La campagne de repeuplement du palmier à huile sauvage prend une nouvelle dimension dans la région de Kolda. Trois mille jeunes plants ont été réceptionnés dans le cadre d’un projet intégré consacré à l’autonomisation des femmes et à la restauration des écosystèmes. À travers cette initiative, les promoteurs entendent contribuer à la sauvegarde d’une variété dont la disparition progressive constitue une préoccupation pour les communautés locales, tout en ouvrant de nouvelles perspectives économiques dans le Fouladou.
Porté par AWSOFMAY, sous la houlette de ADIS Universel, le projet couvre un vaste périmètre. Il cible au total 710 villages du département de Kolda ainsi que la ville de Kolda. L’objectif est de favoriser la reconstitution du couvert végétal à travers la plantation de palmiers à huile sauvage, mais également de créer les conditions d’un développement durable de la filière au bénéfice des populations.
Au-delà de son importance écologique, le palmier à huile sauvage représente en effet une ressource économique non négligeable pour les communautés rurales. La production d’huile de palme constitue une activité traditionnelle en Casamance, notamment pour de nombreuses femmes qui interviennent dans la collecte, la transformation et la commercialisation. Dans un contexte marqué par une hausse des prix, le développement de cette filière apparaît comme une opportunité susceptible de renforcer les revenus des ménages.
En Casamance, le litre d’huile de palme se négocie actuellement entre 1 500 et 2 500 francs CFA. Une évolution qui nourrit l’espoir des bénéficiaires et des acteurs engagés dans la relance de la filière.
« Cette tendance haussière constitue une belle opportunité pour les communautés de cette contrée du Fouladou de s’enrichir dans le futur », a expliqué l’un des bénéficiaires, estimant que la reconstitution du parc de palmiers pourrait, à moyen terme, permettre aux populations de disposer d’une source supplémentaire de revenus.
L’initiative ne se limite donc pas à une opération de plantation. Elle s’inscrit dans une démarche visant à associer protection de l’environnement et développement économique local. La multiplication des plants doit permettre de reconstituer progressivement les peuplements de palmiers à huile sauvage, tout en favorisant l’émergence d’activités génératrices de revenus.

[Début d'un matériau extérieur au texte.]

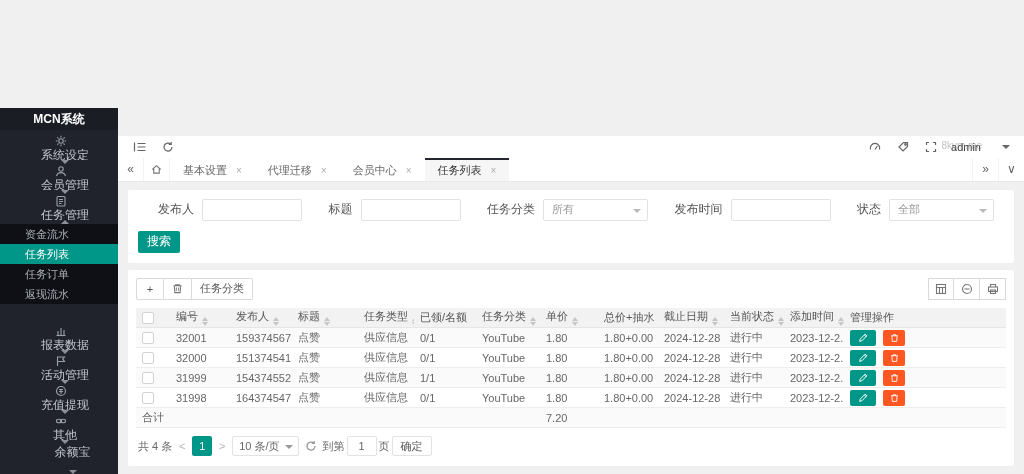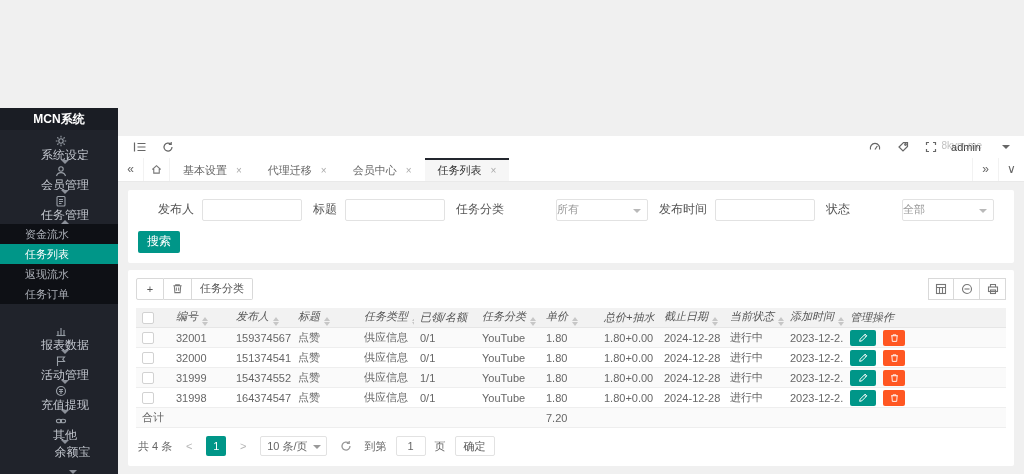--- a/index.html
+++ b/index.html
@@ -53,7 +53,7 @@
   .fg { display:flex; align-items:center; }
   .fg .flabel { margin-right:8px; white-space:nowrap; }
   .inp { width:100px; height:22px; border:1px solid #e2e2e2; border-radius:2px; background:#fff; font-size:11px; color:#666; padding:0 6px; outline:none; }
-  .sel { width:92px; height:22px; border:1px solid #e2e2e2; border-radius:2px; display:flex; align-items:center; padding:0 18px 0 0; color:#999; position:relative; font-size:11px; background:#fff; cursor:pointer;margin-left:44px; }
+  .sel { width:105px; height:22px; border:1px solid #e2e2e2; border-radius:2px; display:flex; align-items:center; padding:0 18px 0 8px; color:#999; position:relative; font-size:11px; background:#fff; cursor:pointer; }
   .sel .caret { position:absolute; right:6px; top:9px; width:0; height:0; border-left:4px solid transparent; border-right:4px solid transparent; border-top:4px solid #b9b9b9; }
   .btn-search { margin:10px 0 0 2px; background:#009688; color:#fff; border:none; height:22px; padding:0 9px; font-size:12px; border-radius:2px; cursor:pointer; }
 

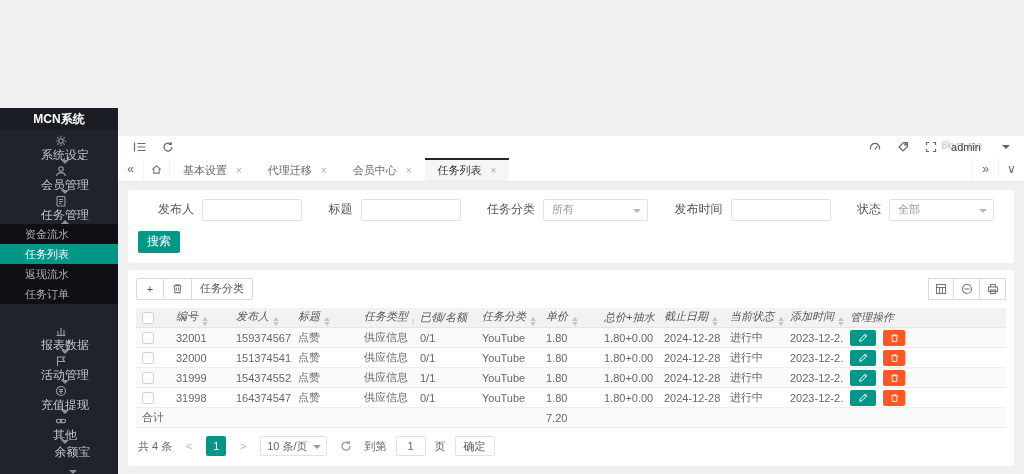--- a/index.html
+++ b/index.html
@@ -141,8 +141,8 @@
       <div class="submenu">
         <div class="sub-item">资金流水</div>
         <div class="sub-item active">任务列表</div>
+        <div class="sub-item">任务订单</div>
         <div class="sub-item">返现流水</div>
-        <div class="sub-item">任务订单</div>
       </div>
 
       <div class="menu-item gap-top">

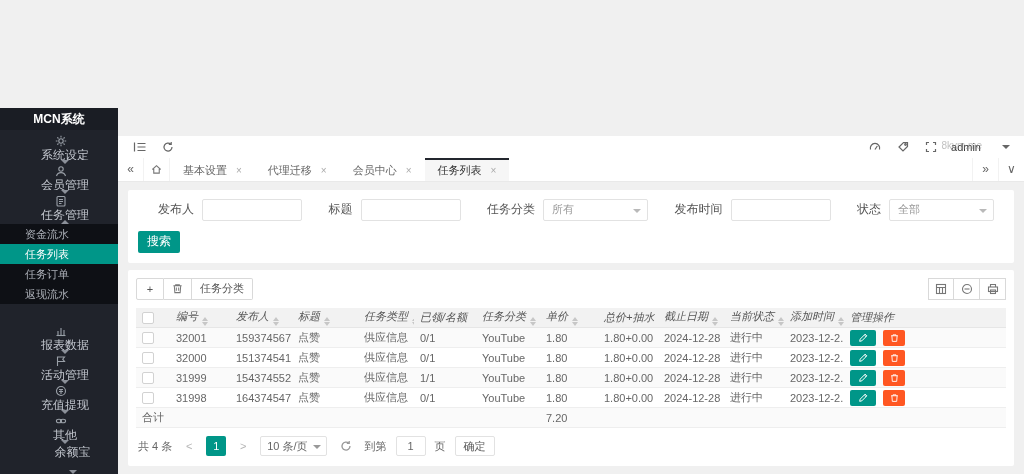--- a/index.html
+++ b/index.html
@@ -73,7 +73,7 @@
 
   table { width:100%; border-collapse:collapse; table-layout:fixed; font-size:11px; color:#666; }
   th, td { height:20px; padding:0 6px; text-align:left; white-space:nowrap; overflow:hidden; border-bottom:1px solid #eee; font-weight:normal; }
-  thead th { background:#f2f2f2; color:#555; border-bottom:1px solid #e6e6e6;font-style:italic; }
+  thead th { background:#f2f2f2; color:#555; border-bottom:1px solid #e6e6e6; }
   tbody tr:nth-child(odd)  { background:#fafafa; }
   tbody tr:nth-child(even) { background:#fff; }
   tr.total-row td { background:#fafafa; color:#666; }

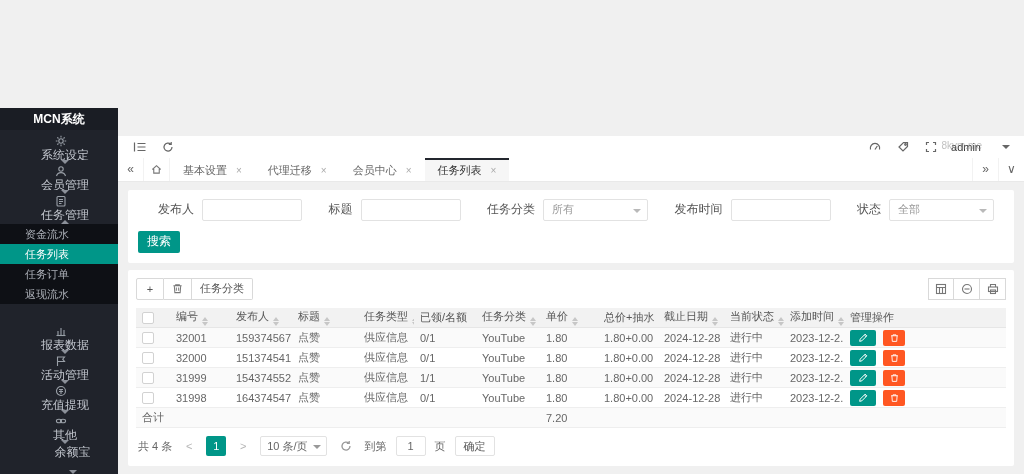--- a/index.html
+++ b/index.html
@@ -86,7 +86,7 @@
   .btn-del  { width:22px; height:16px; background:#ff5722; border:none; border-radius:2px; display:inline-flex; align-items:center; justify-content:center; cursor:pointer; vertical-align:middle; }
   .btn-edit svg, .btn-del svg { stroke:#fff; fill:none; stroke-width:1.2; }
 
-  .pager { display:flex; align-items:center; margin-top:8px; font-size:11px; color:#666; gap:9px; padding:0 2px 2px; }
+  .pager { display:flex; align-items:center; margin-top:8px; font-size:11px; color:#666; gap:2px; padding:0 2px 2px; }
   .pg-btn { min-width:16px; height:20px; display:flex; align-items:center; justify-content:center; color:#b5b5b5; cursor:pointer; }
   .pg-cur { min-width:20px; height:20px; background:#009688; color:#fff; display:flex; align-items:center; justify-content:center; border-radius:2px; padding:0 5px; }
   .pg-sel { height:20px; border:1px solid #e2e2e2; border-radius:2px; padding:0 18px 0 6px; display:flex; align-items:center; position:relative; color:#666; cursor:pointer; background:#fff; }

Cette dimension économique revêt une importance particulière pour les femmes des zones rurales. Traditionnellement impliquées dans la transformation et la commercialisation des produits issus du palmier, elles pourraient être parmi les principales bénéficiaires du développement de la filière. Le projet ambitionne ainsi de faire de la restauration des ressources naturelles un véritable levier d’autonomisation économique.
La campagne se poursuit également dans le département de Médina Yoro Foula. À l’occasion de l’étape organisée ce lundi 10 août, la coordonnatrice régionale du projet, Danielle Bassène, a annoncé une augmentation significative des objectifs pour la prochaine phase.
« Nous allons passer à l’échelle dès l’année prochaine avec l’ambition de distribuer 10 000 plants de palmiers à huile », a-t-elle annoncé.
Cette montée en puissance devrait permettre d’étendre davantage la couverture de la campagne et d’augmenter le nombre de communautés bénéficiaires. Elle traduit également la volonté des promoteurs d’inscrire l’initiative dans la durée, alors que les acteurs locaux alertent sur la disparition progressive du palmier à huile sauvage dans plusieurs zones de la Casamance.
À travers cette campagne de repeuplement, les initiateurs veulent ainsi apporter une réponse à un double enjeu : préserver une ressource naturelle menacée et valoriser son potentiel économique. La restauration des peuplements de palmiers pourrait, à terme, contribuer à renforcer le couvert végétal, soutenir les activités de transformation et améliorer les revenus des populations.